## TASK OBJECTIVE
Gather up every line from the entries below that uses the word "header".
#### DATA FOR ANALYSIS
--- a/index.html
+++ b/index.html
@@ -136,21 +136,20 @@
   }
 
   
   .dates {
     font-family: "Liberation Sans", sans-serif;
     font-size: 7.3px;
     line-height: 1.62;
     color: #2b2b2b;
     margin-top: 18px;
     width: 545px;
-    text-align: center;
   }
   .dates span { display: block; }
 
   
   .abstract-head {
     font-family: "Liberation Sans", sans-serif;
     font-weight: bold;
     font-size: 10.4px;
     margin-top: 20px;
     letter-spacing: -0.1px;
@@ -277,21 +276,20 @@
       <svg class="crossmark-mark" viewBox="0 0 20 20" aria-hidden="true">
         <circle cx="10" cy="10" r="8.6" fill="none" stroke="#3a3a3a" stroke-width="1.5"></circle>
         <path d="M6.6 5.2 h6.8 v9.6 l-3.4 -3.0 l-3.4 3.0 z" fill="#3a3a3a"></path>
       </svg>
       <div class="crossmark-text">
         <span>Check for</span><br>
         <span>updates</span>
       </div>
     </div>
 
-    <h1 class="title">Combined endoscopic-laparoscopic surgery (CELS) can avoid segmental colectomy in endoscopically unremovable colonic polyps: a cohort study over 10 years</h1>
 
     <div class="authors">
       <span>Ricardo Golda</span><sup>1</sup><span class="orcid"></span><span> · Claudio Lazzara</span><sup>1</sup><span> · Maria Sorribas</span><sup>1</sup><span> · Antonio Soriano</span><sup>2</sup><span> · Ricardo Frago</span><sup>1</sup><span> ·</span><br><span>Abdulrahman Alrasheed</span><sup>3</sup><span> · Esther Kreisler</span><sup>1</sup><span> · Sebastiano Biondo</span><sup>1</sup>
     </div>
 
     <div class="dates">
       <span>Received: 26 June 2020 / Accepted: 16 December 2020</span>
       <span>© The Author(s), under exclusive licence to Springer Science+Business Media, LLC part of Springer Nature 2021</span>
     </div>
########
#### DATA FOR ANALYSIS
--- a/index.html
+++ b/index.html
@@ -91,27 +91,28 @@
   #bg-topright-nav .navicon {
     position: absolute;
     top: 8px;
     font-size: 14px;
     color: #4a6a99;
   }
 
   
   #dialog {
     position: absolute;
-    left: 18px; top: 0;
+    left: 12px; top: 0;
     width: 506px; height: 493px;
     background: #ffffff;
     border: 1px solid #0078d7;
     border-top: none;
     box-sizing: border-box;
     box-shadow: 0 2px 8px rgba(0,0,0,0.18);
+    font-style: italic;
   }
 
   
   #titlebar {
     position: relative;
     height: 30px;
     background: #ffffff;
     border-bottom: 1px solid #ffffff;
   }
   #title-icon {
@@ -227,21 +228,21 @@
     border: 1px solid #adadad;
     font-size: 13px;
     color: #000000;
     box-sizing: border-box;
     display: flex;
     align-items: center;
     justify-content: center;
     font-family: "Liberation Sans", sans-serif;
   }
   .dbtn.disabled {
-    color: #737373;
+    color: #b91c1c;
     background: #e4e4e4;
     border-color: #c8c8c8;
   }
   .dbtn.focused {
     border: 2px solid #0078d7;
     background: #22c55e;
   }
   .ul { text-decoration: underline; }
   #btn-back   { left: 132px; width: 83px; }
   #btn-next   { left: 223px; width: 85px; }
########
#### DATA FOR ANALYSIS
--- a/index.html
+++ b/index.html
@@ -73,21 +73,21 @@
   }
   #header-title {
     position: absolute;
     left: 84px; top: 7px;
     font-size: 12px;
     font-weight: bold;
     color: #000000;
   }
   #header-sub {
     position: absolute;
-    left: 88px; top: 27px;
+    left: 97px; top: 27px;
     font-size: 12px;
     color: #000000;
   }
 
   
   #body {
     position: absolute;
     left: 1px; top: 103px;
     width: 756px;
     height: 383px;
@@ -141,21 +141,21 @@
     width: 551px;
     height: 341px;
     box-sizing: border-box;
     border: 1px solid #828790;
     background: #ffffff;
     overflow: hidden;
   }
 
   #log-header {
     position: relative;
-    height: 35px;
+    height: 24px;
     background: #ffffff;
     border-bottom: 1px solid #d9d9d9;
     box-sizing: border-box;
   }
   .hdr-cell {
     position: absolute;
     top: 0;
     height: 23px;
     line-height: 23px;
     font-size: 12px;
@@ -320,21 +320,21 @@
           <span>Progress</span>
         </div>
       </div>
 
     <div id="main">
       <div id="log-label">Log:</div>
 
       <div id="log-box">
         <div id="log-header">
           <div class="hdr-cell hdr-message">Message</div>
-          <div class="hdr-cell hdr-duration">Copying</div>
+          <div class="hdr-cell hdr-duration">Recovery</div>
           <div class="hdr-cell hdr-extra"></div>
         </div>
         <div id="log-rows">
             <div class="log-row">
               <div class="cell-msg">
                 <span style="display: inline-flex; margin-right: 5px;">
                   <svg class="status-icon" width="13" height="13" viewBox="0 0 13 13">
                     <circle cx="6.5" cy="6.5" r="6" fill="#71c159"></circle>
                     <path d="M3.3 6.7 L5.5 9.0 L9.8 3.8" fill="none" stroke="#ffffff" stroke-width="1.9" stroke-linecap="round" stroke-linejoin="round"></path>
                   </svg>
########
## ANSWER SPACE
   #header-title {
   #header-sub {
   #log-header {
         <div id="log-header">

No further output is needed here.